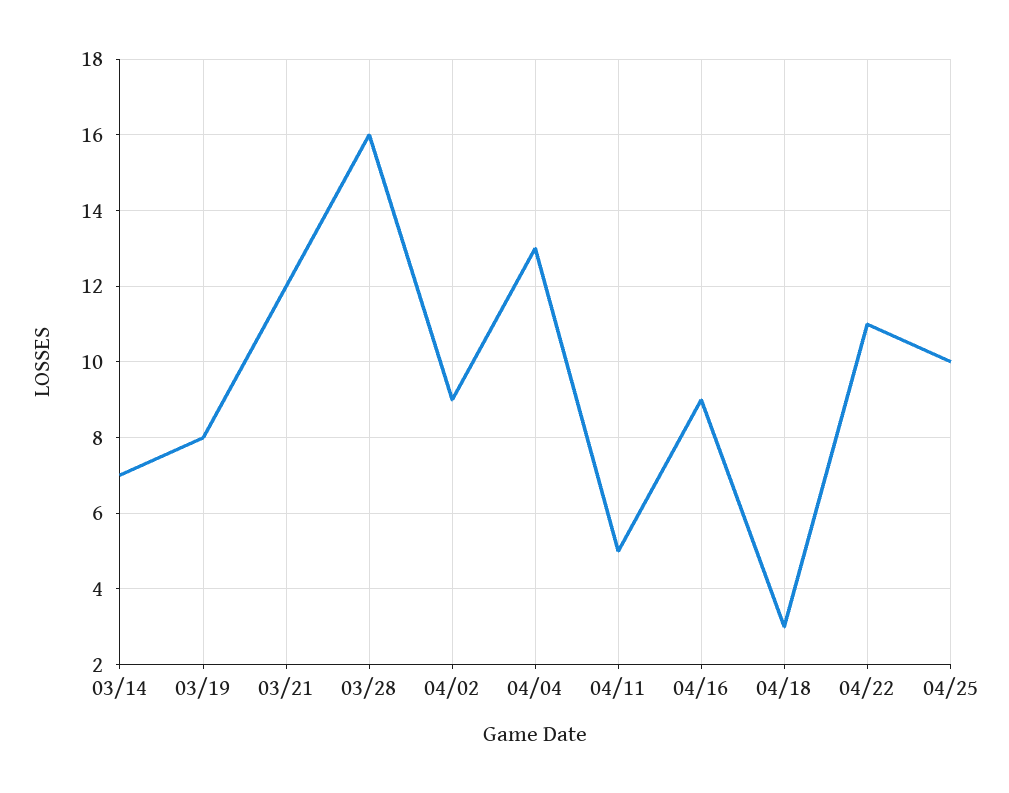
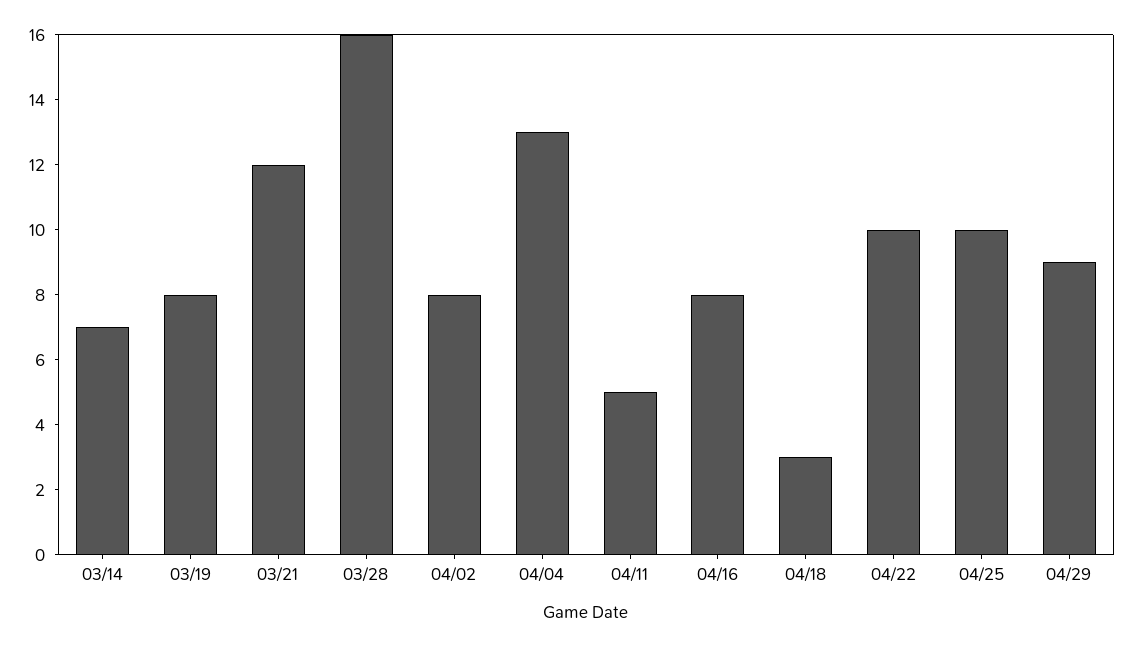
04/02: 9 -> 8
04/16: 9 -> 8
04/22: 11 -> 10
04/29: none -> 9

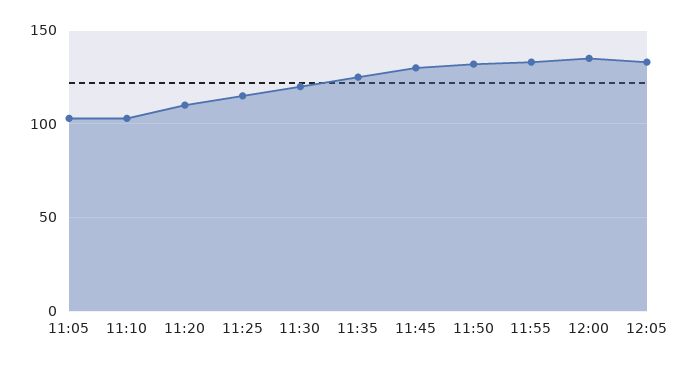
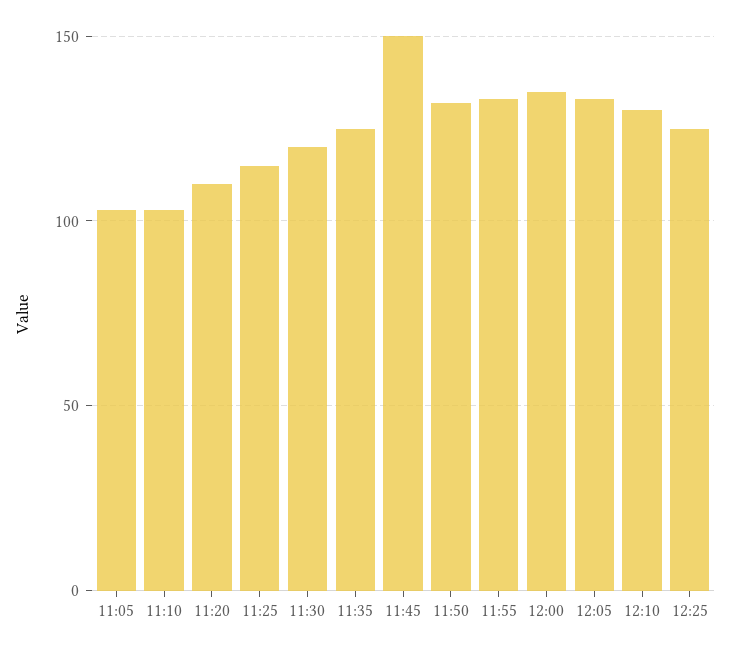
11:45: 130 -> 150
12:10: none -> 130
12:25: none -> 125

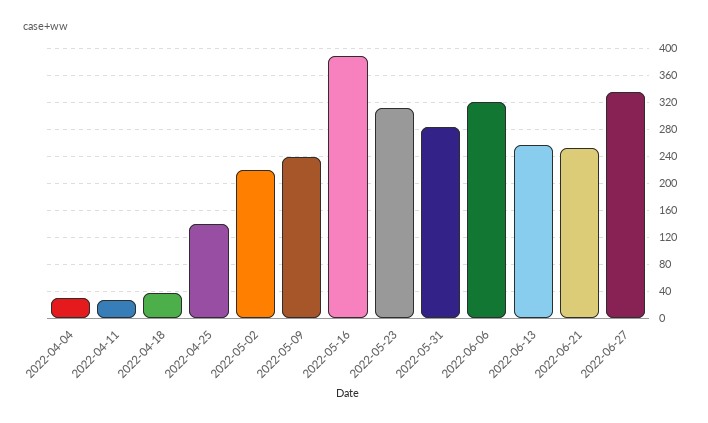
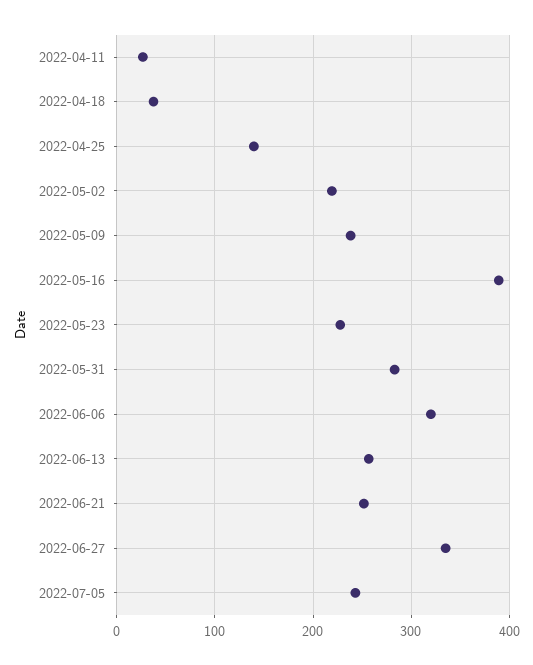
2022-04-04: 30 -> none
2022-05-23: 310 -> 230
2022-07-05: none -> 240

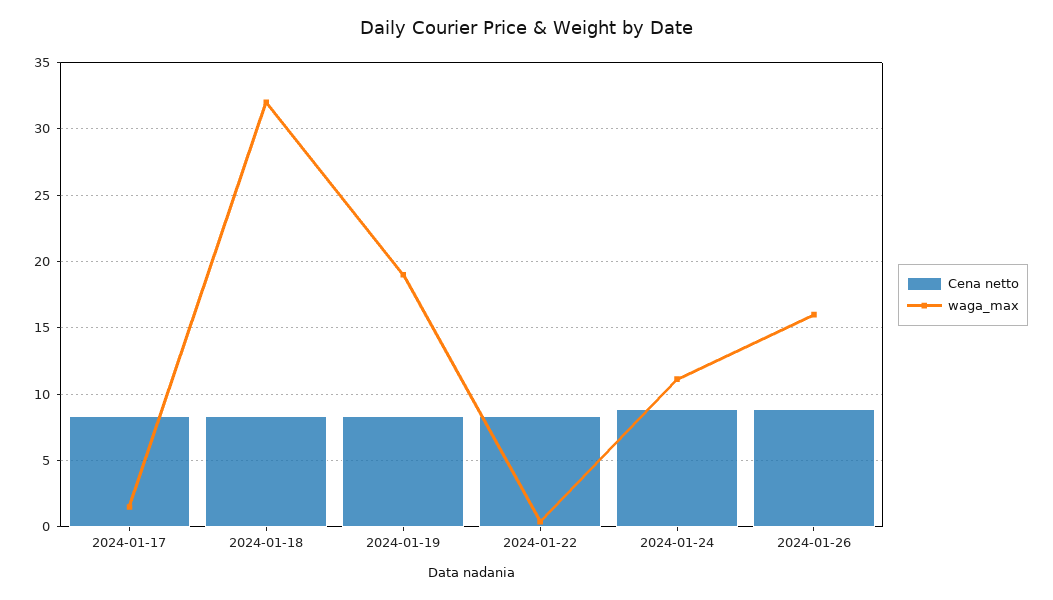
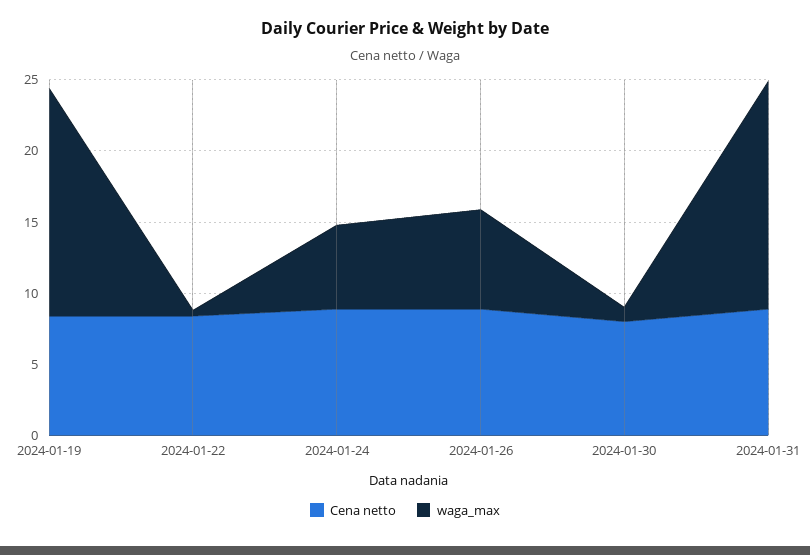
Cena netto, 2024-01-17: 8.5 -> none
waga_max, 2024-01-17: 1.5 -> none
Cena netto, 2024-01-18: 8.5 -> none
waga_max, 2024-01-18: 32 -> none
waga_max, 2024-01-19: 19 -> 16
waga_max, 2024-01-24: 11 -> 6
waga_max, 2024-01-26: 16 -> 7
Cena netto, 2024-01-30: none -> 8
waga_max, 2024-01-30: none -> 1
Cena netto, 2024-01-31: none -> 9
waga_max, 2024-01-31: none -> 16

# # #

▶ Work instruction: Your answer should consist of the lines above between those holding "2022-05-23: 310 -> 230" and "waga_max, 2024-01-30: none -> 1", inclusive, reproduced word for word and without pictures.

▶ Output of the task:
2022-05-23: 310 -> 230
2022-07-05: none -> 240

Cena netto, 2024-01-17: 8.5 -> none
waga_max, 2024-01-17: 1.5 -> none
Cena netto, 2024-01-18: 8.5 -> none
waga_max, 2024-01-18: 32 -> none
waga_max, 2024-01-19: 19 -> 16
waga_max, 2024-01-24: 11 -> 6
waga_max, 2024-01-26: 16 -> 7
Cena netto, 2024-01-30: none -> 8
waga_max, 2024-01-30: none -> 1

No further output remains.